Come on.  I cannot be that bad!  I know that I can be overwhelming to the guy that does not know how to handle me.  It is not like I come without instructions.  I am not that hard to figure out.  My ex figured it out; of course he made a life-long career out of playing women before he "retired", so I cannot be that tough!  I think it all comes down to effort.  I am not considered to be worth the effort.  I think I am and if I had a cock I would just fuck myself.  Where is the dude that thinks "Wow, I wanna have some fun with that girl!  She seems interesting and sassy, and I'm just they guy to handle her!"  That's the guy that I want to meet.  I'm bored with the "please fix my life" boys, the "I'll stick my dick in anything warm and wet as long as it's a secret" dudes and the "I'm bored and have nothing better to do, so I'll practice my female catching skills on you" men.  The saddest part of it all is that the best one of them all this past year was the Mariachi and he is married so it doesn't even count!

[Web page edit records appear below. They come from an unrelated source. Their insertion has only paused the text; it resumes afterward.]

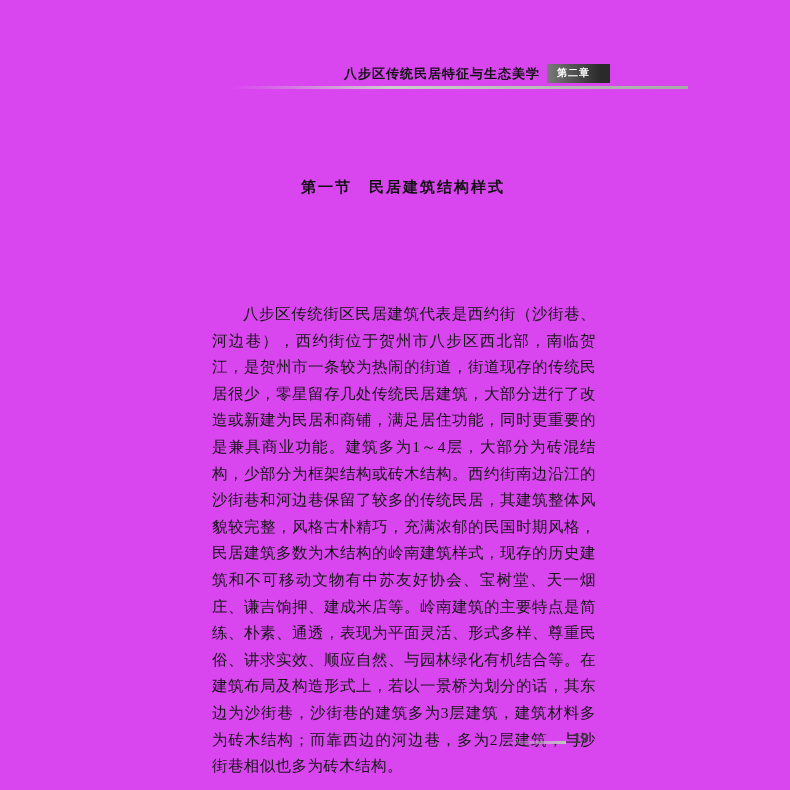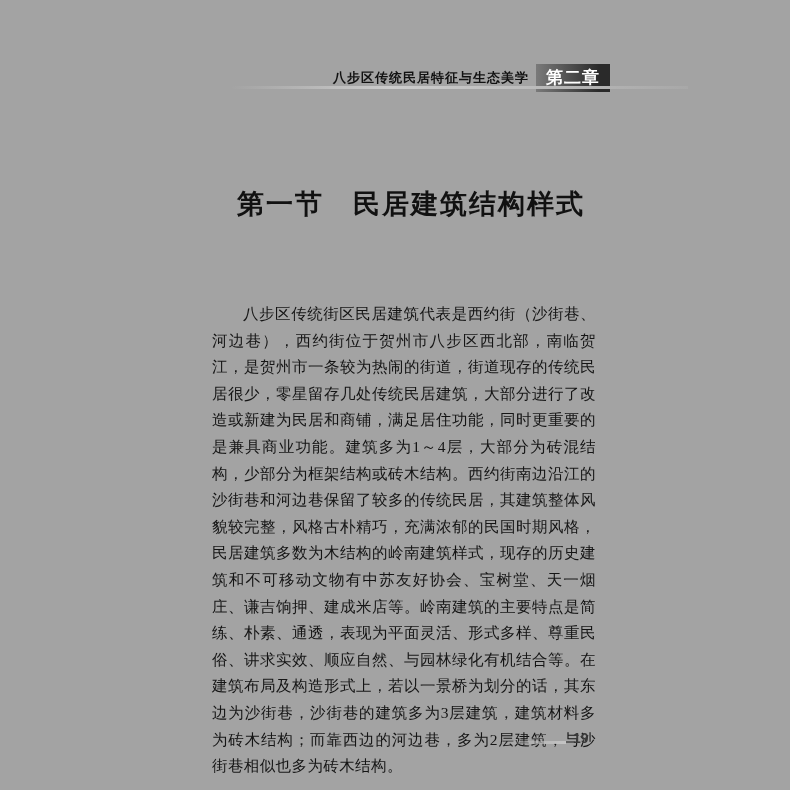--- a/index.html
+++ b/index.html
@@ -11,7 +11,7 @@
     position: relative;
     width: 790px;
     height: 790px;
-    background: #a3a3a3;
+    background: #d946ef;
     font-family: "Liberation Serif", "DejaVu Serif", serif;
     color: #1a1a1a;
     overflow: hidden;

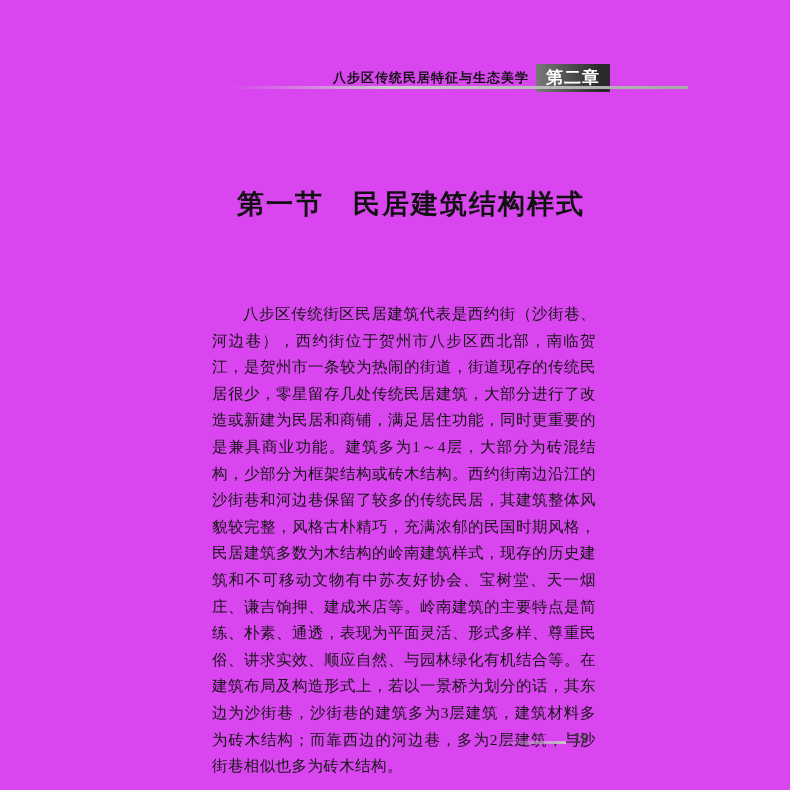--- a/index.html
+++ b/index.html
@@ -34,11 +34,11 @@
   }
   .chapter-badge {
     display: inline-block;
-    font-size: 17px;
+    font-size: 10px;
     font-weight: bold;
     color: #ffffff;
     background: linear-gradient(90deg, #7a7a7a 0%, #2a2a2a 85%);
-    padding: 2px 10px 3px 10px;
+    padding: 2px 20px 3px 10px;
     letter-spacing: 1px;
     font-family: "Liberation Sans", "DejaVu Sans", sans-serif;
   }

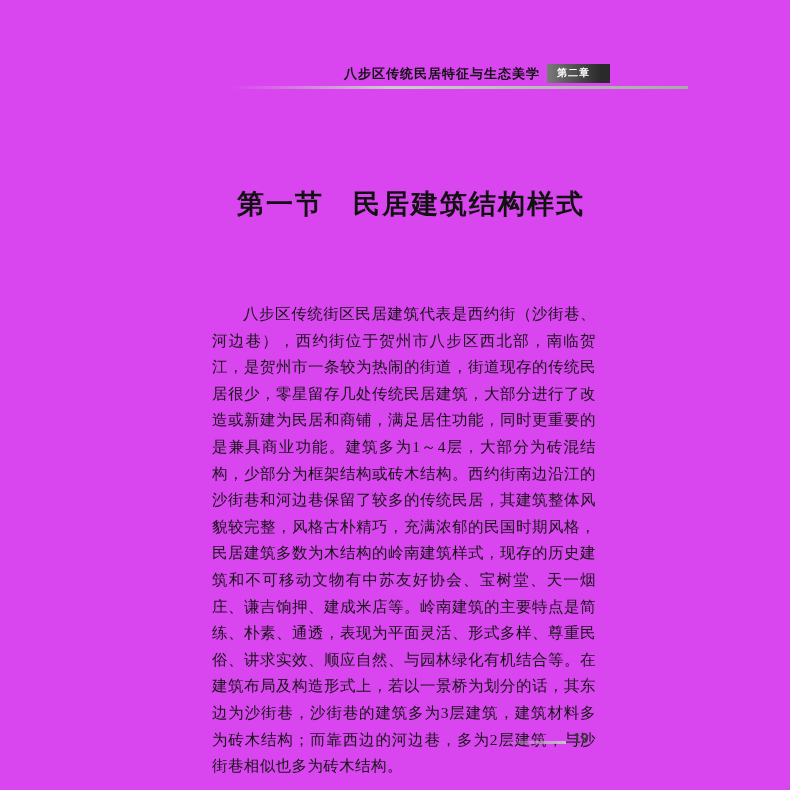--- a/index.html
+++ b/index.html
@@ -55,9 +55,9 @@
     top: 170px;
     left: 105px;
     width: 580px;
-    margin: 16px;
+    margin: 8px;
     text-align: center;
-    font-size: 27px;
+    font-size: 15px;
     font-weight: bold;
     letter-spacing: 2px;
     color: #111111;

Oh well.  Maybe my only options are endless frustration and loneliness or becoming a bitter, man hater and learning to love fish tacos!  Right now I don't have the heart or stomach for either of those options.  I better figure out a plan and snag me a hot blooded stallion that's down for a few months of fervent frivolity.  I am on the freakin' edge!  If I have to look at one more raggedy assed broad draping herself over her man and giving me a look that says "back off floozy, this fine piece of man meat is mine, all mine." like I am about to snatch her toothless, mangy, cockeyed boyfriend away from her; I might just snap and slap the taste of his cock right out her mouth!  Then again, it's probably all in my head!